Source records
---+---

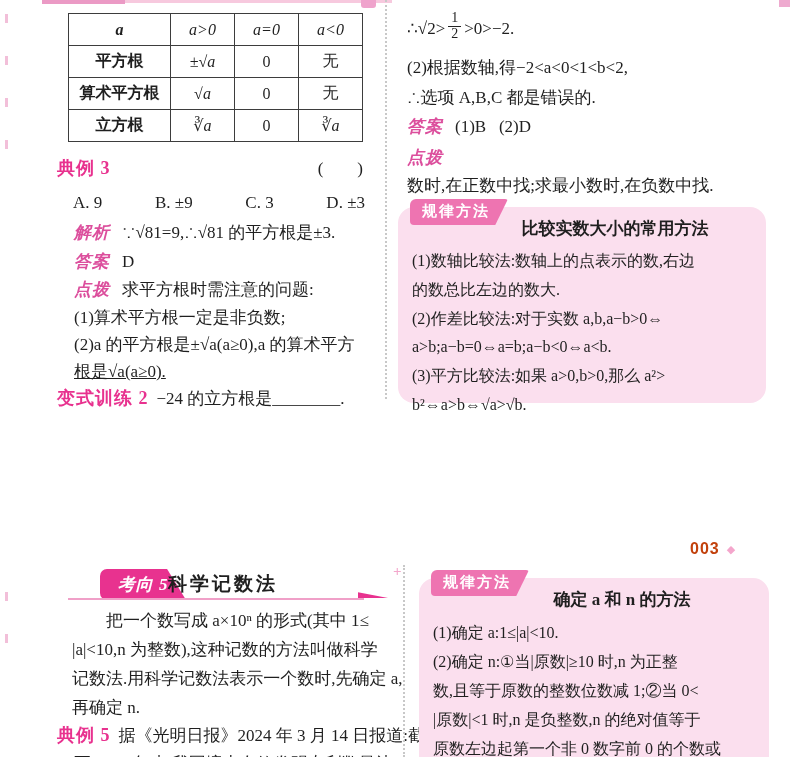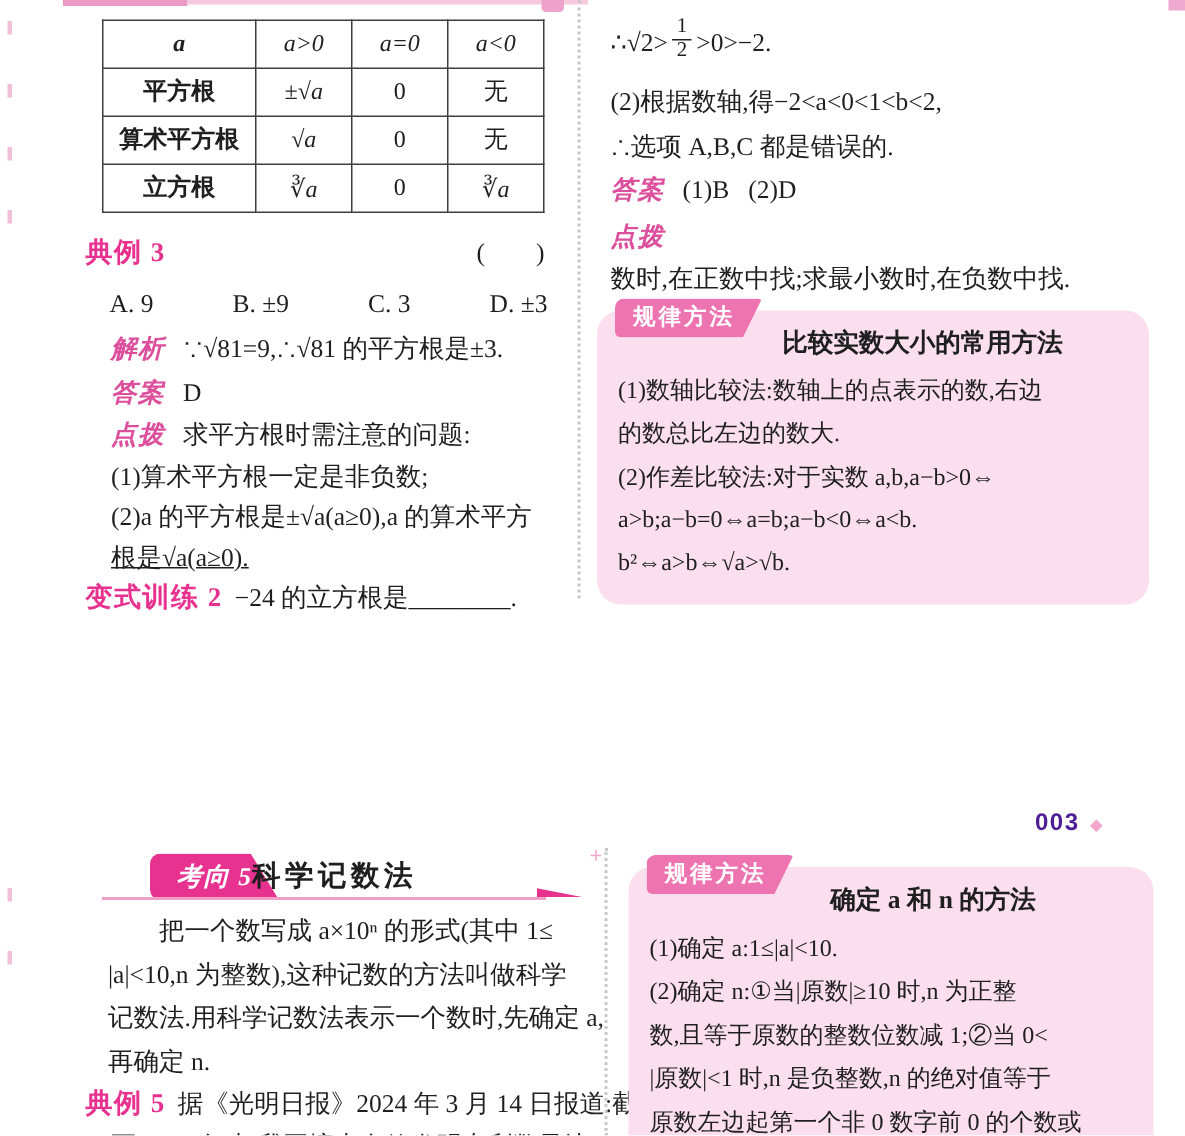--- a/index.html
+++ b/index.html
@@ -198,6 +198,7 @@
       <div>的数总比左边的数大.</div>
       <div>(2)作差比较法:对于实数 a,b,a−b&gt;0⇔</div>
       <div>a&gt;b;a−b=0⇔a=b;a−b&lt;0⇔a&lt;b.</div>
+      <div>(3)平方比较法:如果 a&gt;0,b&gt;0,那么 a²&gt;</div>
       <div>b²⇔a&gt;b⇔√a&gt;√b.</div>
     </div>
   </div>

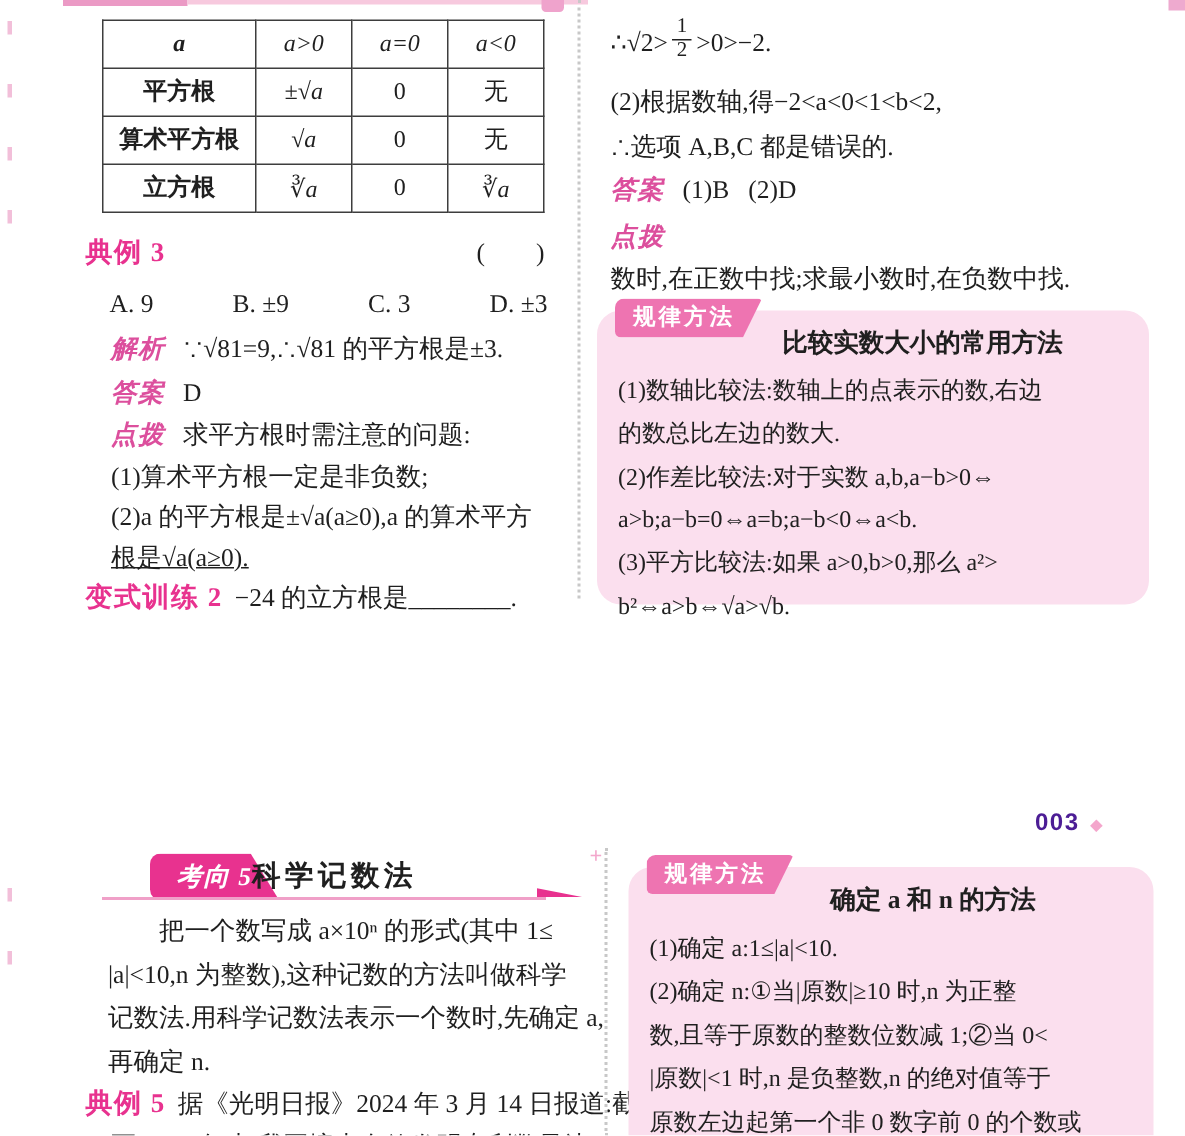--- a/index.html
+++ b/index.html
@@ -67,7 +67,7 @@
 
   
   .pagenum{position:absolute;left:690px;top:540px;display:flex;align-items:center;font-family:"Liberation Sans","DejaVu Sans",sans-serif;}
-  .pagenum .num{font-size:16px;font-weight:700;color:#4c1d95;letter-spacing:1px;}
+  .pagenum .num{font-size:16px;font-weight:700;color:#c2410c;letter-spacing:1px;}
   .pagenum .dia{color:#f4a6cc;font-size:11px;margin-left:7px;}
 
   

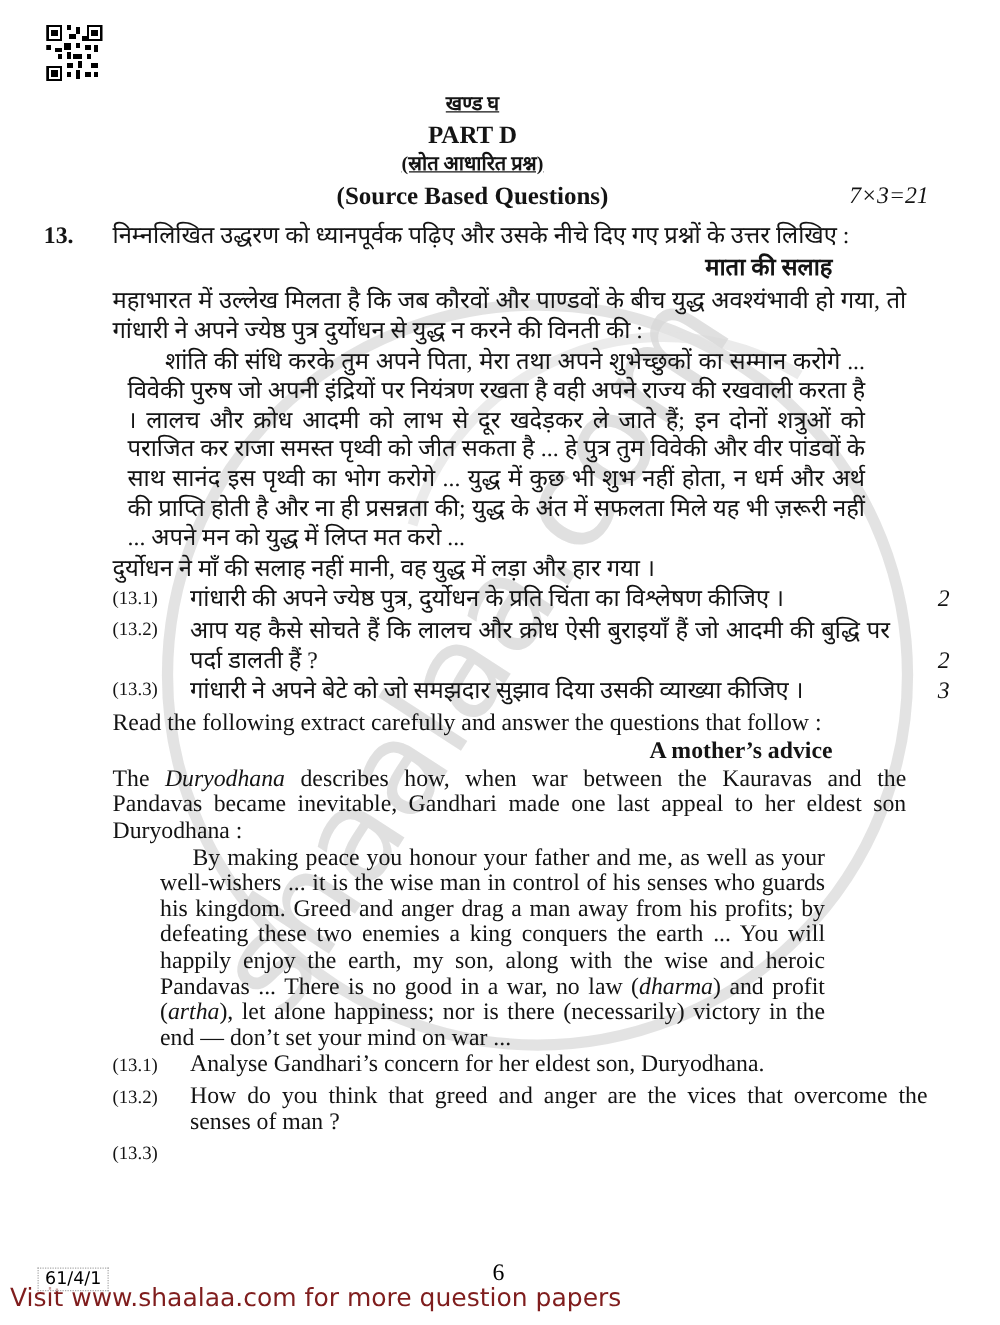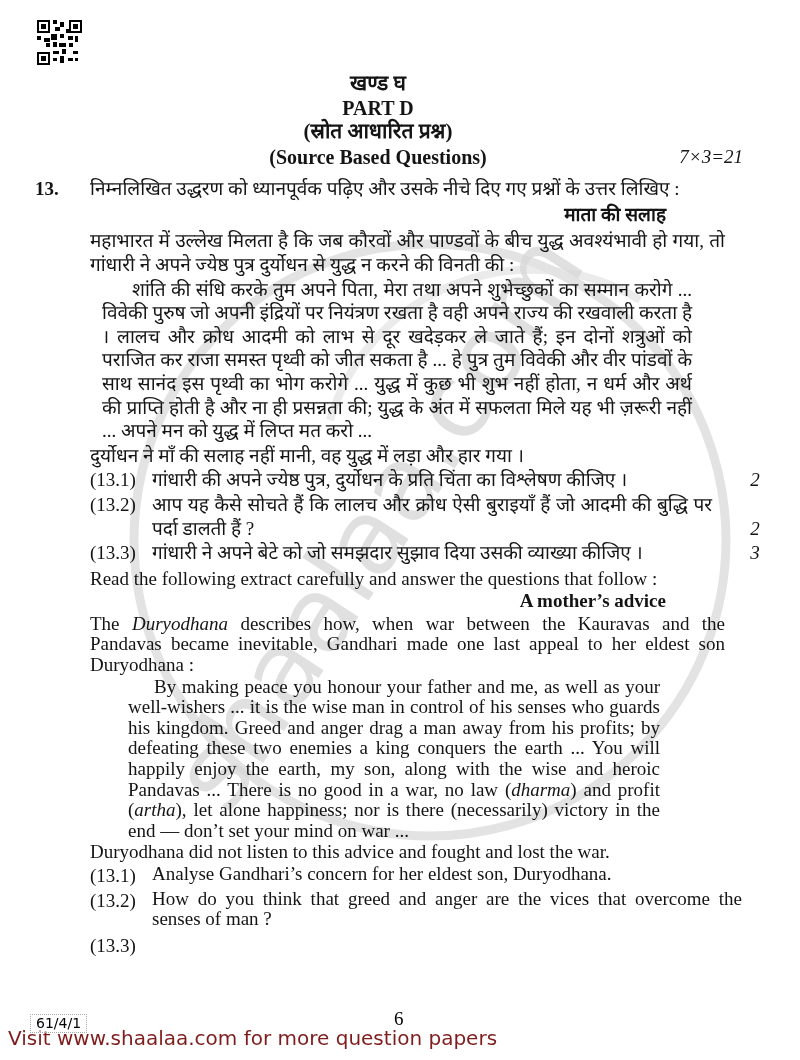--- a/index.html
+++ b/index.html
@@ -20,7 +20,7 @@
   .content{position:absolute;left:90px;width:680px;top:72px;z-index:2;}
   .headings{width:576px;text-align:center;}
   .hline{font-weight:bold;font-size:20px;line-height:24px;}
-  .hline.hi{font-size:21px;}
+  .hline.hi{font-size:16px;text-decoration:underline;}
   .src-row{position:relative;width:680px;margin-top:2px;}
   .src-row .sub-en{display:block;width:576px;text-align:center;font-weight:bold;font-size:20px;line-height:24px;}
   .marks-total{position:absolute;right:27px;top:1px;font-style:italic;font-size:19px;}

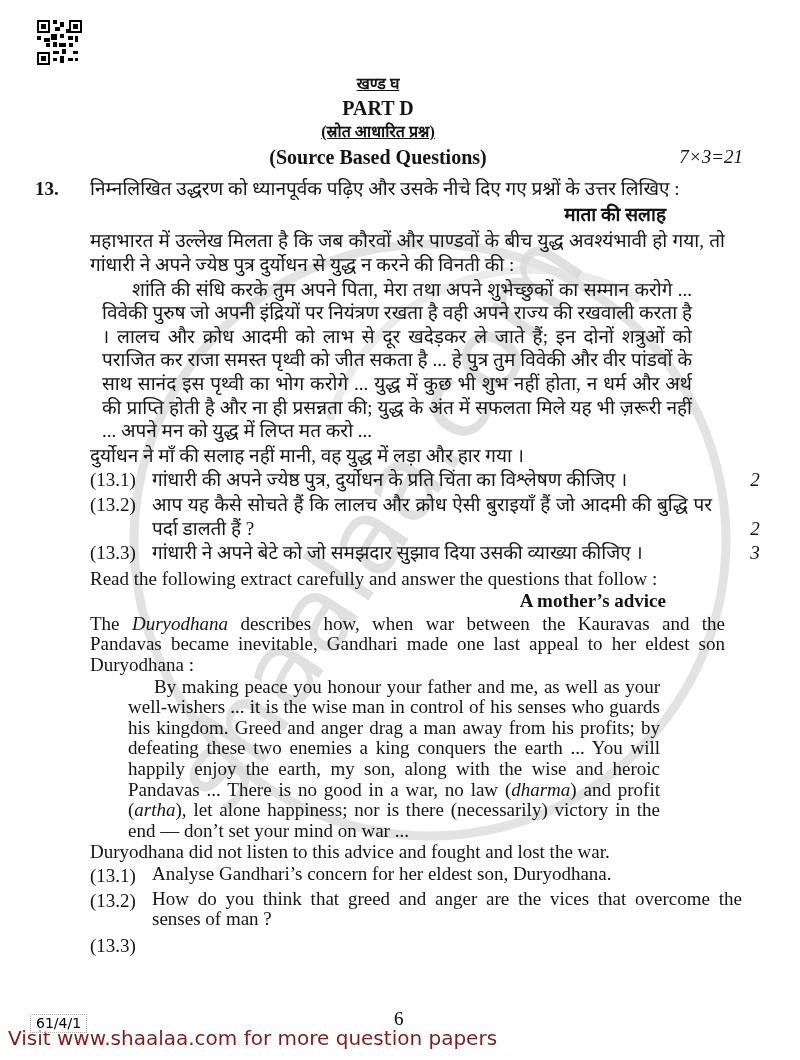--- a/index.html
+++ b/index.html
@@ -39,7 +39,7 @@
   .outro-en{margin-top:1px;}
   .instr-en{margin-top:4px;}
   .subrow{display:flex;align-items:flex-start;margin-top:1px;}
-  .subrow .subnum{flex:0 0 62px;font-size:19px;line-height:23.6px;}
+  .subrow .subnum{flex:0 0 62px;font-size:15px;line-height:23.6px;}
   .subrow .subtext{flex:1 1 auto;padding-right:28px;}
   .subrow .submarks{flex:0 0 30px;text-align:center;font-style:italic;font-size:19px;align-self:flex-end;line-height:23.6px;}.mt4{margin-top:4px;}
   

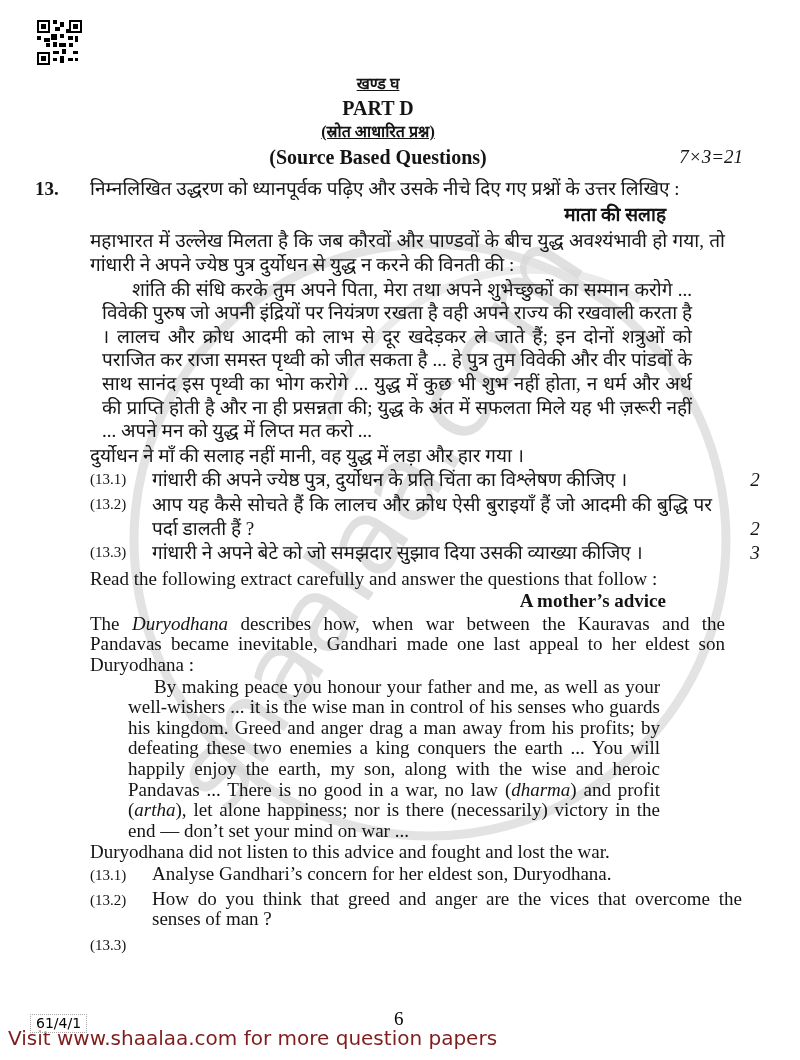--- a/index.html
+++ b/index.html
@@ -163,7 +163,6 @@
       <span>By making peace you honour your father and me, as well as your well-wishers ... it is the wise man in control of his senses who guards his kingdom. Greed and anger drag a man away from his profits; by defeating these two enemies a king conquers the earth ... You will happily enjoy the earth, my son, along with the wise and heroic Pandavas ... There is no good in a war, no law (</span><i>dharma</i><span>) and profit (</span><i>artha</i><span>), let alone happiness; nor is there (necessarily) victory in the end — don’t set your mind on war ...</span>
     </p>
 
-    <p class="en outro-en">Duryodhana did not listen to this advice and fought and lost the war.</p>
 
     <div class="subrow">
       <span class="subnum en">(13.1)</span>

---+---

Exercise requirements :: In these records, tally the lines that contain the string "display", and give only the result.

Completed exercise :: 3